The Best Movies of 2022 – The New York Times

Poitras’ tough, formally elegant portrait of photographer Nan Goldin, her art, and her activism opens with Goldin huddling with some like-minded fellow citizens outside the Metropolitan Museum of Art. Not long after, Goldin and others held a death event inside the facility, one of many protests by her and others against the agency taking money from members of the Sackler family, whose company Purdue Pharma developed the opioid pain reliever. The drug OxyContin. As Poitras continues to demonstrate, Goldin’s protests are just the latest chapter for an artist who draws beauty from bloodshed. (In the theater.)
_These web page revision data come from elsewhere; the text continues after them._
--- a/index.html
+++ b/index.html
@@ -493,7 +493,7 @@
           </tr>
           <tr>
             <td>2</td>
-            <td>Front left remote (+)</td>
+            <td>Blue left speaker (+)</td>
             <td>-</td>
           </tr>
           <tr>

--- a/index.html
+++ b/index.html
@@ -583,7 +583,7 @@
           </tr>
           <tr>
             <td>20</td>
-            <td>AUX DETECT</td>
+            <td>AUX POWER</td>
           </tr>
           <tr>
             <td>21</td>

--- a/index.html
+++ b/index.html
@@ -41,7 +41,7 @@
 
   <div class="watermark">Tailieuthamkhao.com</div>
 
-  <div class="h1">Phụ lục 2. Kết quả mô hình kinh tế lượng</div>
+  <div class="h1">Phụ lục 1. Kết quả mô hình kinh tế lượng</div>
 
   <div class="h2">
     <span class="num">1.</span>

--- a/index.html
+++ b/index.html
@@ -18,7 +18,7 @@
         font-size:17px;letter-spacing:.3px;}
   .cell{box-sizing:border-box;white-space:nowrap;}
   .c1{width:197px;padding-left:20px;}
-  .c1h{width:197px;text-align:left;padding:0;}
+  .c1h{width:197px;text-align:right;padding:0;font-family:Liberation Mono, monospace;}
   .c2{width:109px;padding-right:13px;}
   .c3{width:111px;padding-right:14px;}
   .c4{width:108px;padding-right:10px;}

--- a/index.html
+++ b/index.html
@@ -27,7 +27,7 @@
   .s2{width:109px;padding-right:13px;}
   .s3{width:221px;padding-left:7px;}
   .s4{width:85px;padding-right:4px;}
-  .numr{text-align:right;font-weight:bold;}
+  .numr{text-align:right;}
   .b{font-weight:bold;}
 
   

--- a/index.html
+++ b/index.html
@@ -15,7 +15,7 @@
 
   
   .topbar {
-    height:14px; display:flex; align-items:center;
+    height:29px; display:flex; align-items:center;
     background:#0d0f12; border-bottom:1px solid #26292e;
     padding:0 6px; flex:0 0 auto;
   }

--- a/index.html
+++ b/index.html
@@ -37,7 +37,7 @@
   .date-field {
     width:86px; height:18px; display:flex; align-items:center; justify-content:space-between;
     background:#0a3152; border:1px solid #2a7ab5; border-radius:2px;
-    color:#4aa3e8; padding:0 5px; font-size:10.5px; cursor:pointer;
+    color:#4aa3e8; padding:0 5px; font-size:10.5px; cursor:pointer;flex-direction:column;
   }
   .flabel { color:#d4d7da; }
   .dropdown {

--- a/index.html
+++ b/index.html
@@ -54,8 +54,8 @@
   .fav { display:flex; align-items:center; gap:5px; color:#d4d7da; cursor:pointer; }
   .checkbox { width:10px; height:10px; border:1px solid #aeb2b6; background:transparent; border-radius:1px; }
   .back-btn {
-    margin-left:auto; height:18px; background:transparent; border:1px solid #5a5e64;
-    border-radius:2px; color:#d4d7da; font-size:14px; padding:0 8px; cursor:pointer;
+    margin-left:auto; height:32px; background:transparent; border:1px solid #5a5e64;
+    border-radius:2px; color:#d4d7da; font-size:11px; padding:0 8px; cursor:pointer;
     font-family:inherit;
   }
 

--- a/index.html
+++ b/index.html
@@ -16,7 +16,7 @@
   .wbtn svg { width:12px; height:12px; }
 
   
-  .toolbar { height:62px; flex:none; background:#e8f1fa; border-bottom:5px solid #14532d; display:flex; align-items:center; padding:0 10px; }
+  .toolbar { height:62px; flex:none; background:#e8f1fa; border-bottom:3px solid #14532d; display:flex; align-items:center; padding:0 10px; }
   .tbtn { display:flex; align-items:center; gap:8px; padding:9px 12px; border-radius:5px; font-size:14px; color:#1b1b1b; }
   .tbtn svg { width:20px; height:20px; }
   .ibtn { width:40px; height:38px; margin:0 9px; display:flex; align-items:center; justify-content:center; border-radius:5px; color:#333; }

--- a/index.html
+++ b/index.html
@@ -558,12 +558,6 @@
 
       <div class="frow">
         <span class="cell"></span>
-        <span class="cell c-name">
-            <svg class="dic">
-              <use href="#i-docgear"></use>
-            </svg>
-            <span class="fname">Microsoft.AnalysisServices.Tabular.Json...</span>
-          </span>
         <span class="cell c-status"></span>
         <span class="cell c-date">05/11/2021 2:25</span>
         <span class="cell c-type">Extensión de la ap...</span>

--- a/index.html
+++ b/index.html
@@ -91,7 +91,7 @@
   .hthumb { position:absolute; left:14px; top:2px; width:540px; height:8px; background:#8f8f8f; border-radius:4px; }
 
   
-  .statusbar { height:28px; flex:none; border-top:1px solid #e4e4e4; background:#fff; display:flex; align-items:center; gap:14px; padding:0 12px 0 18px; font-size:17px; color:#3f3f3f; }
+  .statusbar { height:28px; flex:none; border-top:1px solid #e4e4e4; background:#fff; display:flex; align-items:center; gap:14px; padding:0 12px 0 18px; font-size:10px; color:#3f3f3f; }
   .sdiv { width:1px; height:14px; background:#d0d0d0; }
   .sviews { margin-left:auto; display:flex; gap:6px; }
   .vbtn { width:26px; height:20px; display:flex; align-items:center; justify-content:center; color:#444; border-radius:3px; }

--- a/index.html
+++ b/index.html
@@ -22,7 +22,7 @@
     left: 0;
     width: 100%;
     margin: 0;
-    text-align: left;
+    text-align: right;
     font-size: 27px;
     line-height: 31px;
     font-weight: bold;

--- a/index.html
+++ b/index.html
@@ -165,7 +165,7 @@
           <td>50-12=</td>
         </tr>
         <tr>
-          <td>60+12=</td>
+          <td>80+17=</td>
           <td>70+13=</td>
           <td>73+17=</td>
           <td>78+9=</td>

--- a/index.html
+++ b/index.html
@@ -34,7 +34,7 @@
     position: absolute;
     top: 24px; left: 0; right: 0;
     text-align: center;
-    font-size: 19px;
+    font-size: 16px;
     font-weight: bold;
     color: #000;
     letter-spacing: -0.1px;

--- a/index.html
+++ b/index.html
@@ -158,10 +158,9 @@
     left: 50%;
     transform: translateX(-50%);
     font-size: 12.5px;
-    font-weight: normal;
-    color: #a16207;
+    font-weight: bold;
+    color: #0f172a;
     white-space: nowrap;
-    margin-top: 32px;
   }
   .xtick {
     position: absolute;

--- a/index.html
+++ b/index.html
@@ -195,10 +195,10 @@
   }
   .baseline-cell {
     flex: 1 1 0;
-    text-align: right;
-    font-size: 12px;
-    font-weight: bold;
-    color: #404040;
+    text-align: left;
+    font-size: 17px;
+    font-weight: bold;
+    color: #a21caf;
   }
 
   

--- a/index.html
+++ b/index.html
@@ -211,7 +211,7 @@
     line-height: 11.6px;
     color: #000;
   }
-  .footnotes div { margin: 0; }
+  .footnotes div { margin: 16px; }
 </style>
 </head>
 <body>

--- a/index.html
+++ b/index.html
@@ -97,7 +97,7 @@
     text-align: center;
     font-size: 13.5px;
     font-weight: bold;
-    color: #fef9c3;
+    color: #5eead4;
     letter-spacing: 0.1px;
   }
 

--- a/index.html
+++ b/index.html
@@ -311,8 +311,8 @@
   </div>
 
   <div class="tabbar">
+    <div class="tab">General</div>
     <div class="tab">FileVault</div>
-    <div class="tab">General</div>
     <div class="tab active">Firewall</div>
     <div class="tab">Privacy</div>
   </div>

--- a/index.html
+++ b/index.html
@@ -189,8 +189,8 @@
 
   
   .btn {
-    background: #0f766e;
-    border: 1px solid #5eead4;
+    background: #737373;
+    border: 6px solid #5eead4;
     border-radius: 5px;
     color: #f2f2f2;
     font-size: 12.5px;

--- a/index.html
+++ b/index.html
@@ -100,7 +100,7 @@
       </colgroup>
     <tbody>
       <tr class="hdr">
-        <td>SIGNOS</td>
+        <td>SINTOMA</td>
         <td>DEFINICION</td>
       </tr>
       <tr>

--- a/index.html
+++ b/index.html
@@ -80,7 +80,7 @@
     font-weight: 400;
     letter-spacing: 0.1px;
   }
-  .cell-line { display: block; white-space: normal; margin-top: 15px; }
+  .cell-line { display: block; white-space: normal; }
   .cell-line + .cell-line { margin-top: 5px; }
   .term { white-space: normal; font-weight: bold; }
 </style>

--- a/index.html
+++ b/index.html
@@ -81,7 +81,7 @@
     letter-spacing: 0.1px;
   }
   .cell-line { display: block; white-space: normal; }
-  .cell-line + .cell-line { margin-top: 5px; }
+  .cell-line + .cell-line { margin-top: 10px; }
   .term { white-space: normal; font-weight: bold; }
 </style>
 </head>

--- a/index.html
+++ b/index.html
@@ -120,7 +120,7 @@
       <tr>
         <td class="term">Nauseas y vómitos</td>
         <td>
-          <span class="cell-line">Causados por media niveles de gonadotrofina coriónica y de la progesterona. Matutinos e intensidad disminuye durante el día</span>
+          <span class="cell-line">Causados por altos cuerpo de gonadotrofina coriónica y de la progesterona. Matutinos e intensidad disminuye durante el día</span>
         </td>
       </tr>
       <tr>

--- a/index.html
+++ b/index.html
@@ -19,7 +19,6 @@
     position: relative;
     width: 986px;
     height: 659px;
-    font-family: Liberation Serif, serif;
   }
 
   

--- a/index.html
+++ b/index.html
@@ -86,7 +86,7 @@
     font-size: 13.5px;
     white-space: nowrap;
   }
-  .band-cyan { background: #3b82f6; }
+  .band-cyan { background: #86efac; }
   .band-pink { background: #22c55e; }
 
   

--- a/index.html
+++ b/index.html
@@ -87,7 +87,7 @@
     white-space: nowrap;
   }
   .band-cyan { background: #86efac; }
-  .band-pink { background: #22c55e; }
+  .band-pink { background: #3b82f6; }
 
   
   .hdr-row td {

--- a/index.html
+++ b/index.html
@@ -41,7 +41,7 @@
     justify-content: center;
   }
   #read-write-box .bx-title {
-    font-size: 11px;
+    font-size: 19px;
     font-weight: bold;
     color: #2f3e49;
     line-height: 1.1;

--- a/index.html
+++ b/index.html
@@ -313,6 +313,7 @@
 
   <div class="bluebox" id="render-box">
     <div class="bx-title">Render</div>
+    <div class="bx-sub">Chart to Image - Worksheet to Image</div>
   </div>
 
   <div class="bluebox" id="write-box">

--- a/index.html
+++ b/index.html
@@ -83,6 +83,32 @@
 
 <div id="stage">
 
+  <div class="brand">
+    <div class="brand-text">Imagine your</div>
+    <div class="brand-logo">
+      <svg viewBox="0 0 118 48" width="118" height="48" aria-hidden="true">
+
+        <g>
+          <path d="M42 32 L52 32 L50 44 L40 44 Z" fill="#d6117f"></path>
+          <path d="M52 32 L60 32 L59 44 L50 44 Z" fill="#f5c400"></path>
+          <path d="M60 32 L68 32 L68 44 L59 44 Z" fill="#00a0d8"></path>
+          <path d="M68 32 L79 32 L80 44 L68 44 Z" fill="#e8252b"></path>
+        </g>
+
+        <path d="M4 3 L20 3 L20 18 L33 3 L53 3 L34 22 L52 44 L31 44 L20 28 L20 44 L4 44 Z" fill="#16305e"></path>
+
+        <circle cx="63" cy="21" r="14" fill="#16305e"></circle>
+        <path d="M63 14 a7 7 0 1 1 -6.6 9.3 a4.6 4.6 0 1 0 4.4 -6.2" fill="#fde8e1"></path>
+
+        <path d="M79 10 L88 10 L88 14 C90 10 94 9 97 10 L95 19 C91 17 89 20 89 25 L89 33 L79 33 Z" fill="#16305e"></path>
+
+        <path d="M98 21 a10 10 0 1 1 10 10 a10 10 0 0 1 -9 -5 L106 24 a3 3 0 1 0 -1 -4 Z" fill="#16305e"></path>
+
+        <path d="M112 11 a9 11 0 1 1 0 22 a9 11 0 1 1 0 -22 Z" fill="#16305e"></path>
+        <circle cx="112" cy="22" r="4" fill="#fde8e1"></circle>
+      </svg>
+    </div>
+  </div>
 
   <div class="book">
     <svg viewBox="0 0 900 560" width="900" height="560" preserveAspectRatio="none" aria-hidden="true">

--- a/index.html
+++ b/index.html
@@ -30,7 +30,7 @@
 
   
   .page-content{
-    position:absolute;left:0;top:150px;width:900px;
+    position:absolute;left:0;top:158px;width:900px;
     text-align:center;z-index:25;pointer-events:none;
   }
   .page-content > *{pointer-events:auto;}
And make sure to watch: “Doomsday”; “Cathedral”; “Boutonniere”; “Descendants”; “Dos Estaciones; “Funny Pages”; ; “Three Minutes: Extended”; “Tsugua’s Diary”; “Until”; “The Queen”; and “The Worst Man in the World.”


Scott

Flipping through my memories of 2022, I find a lot of interesting movies and a lot of anxious, conflicted opinions about the state of cinema. Much of it has to do with one question: Will people venture back to theaters post-pandemic, or is streaming the future? The success of Top Gun: Maverick in May and Black Panther: Wakanda Forever in November didn’t quite solve that problem.

Neither has the proliferation of movies that evoke the wonder and glory of cinema’s past. Nostalgic movies have become a genre in their own right. Last year’s tender celluloid elegy “Belfast” and “Hand of God” are followed by this year’s “The Fabermans,” Steven Spielberg’s reflections on his movie-obsessed youth ; Sam Mendes’ “Empire of Light,” set in a fading seaside cinema in England in the early 1980s; and “Babylon,” Damien Chazelle (Damien Chazelle) A wild dream of old Hollywood.

Sentimentality and self-consciousness can be signs of decadence. Set out to honor the glory of an embattled art form, and you might end up contributing to its obituary. Not that I think movies are dying, as they have been for the past 90 years, because they are mortally threatened by sound, television, corporate greed, and audience vulgarism. Movies are always becoming something else, even as they drag their own histories. Old styles juxtaposed with new possibilities, originality finding a way to prove itself in the howling wilderness of the franchise’s thundering integrations and algorithms.